» **EXERCISE BRIEF**
From the entries below, return only the lines starting at the one that contains "[620,251,764,268] insurance, since" and ending at the one that contains "(820, 377) none", exactly as they stand.
━━ ENTRIES SUPPLIED ━━
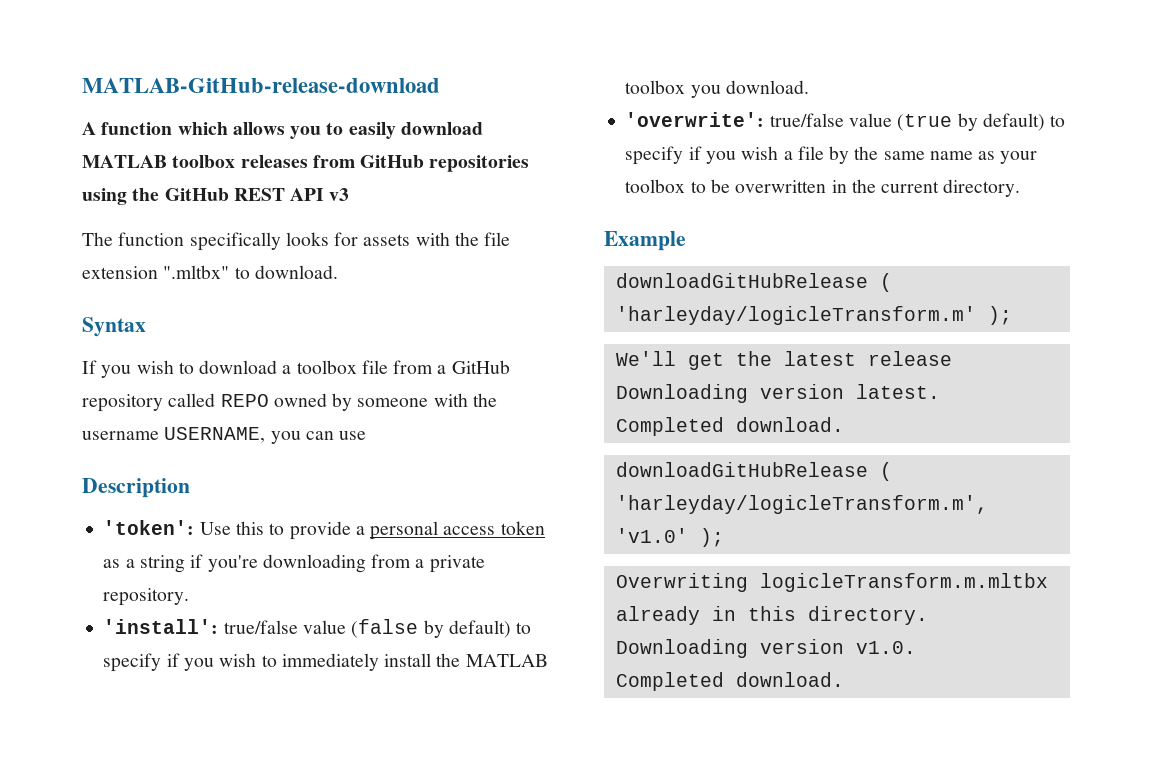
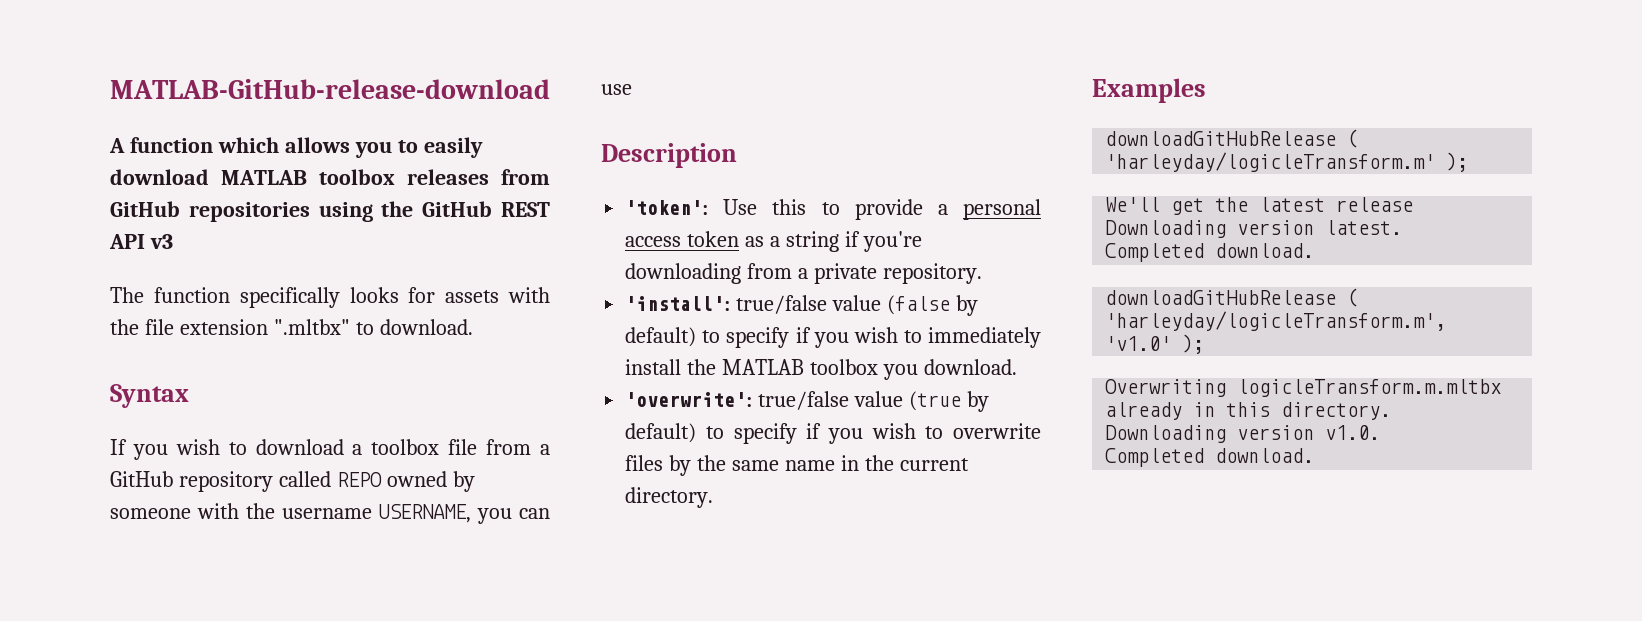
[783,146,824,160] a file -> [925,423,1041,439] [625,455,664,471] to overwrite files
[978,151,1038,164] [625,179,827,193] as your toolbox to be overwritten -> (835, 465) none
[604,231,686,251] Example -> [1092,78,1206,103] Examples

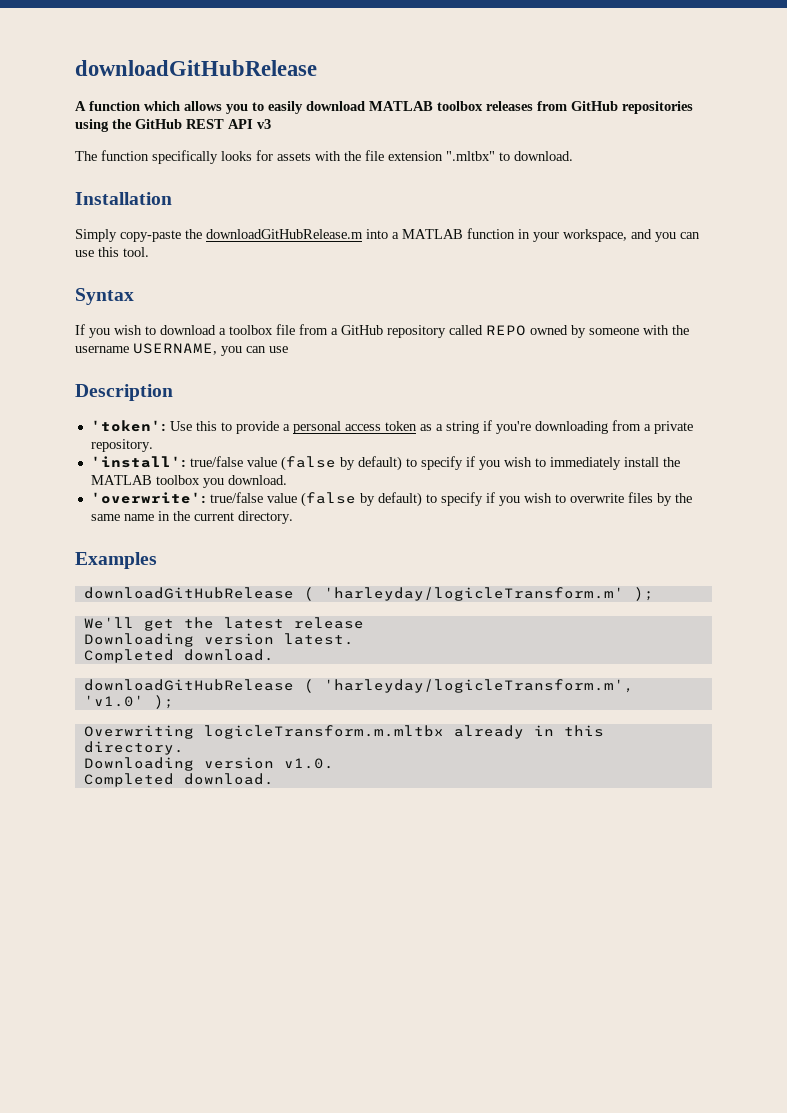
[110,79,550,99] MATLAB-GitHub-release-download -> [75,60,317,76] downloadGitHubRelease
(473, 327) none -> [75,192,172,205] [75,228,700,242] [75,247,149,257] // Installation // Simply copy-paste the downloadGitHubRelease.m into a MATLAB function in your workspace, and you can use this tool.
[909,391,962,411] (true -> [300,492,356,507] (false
━━━
━━ ENTRIES SUPPLIED ━━
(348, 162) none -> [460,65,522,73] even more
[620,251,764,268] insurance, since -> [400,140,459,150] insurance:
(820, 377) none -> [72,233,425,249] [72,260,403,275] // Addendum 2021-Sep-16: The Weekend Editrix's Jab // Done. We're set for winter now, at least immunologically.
━━━
━━ ENTRIES SUPPLIED ━━
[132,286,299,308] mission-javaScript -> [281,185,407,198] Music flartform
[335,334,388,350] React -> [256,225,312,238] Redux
━━━
» **SOLUTION TO THIS TASK**
[620,251,764,268] insurance, since -> [400,140,459,150] insurance:
(820, 377) none -> [72,233,425,249] [72,260,403,275] // Addendum 2021-Sep-16: The Weekend Editrix's Jab // Done. We're set for winter now, at least immunologically.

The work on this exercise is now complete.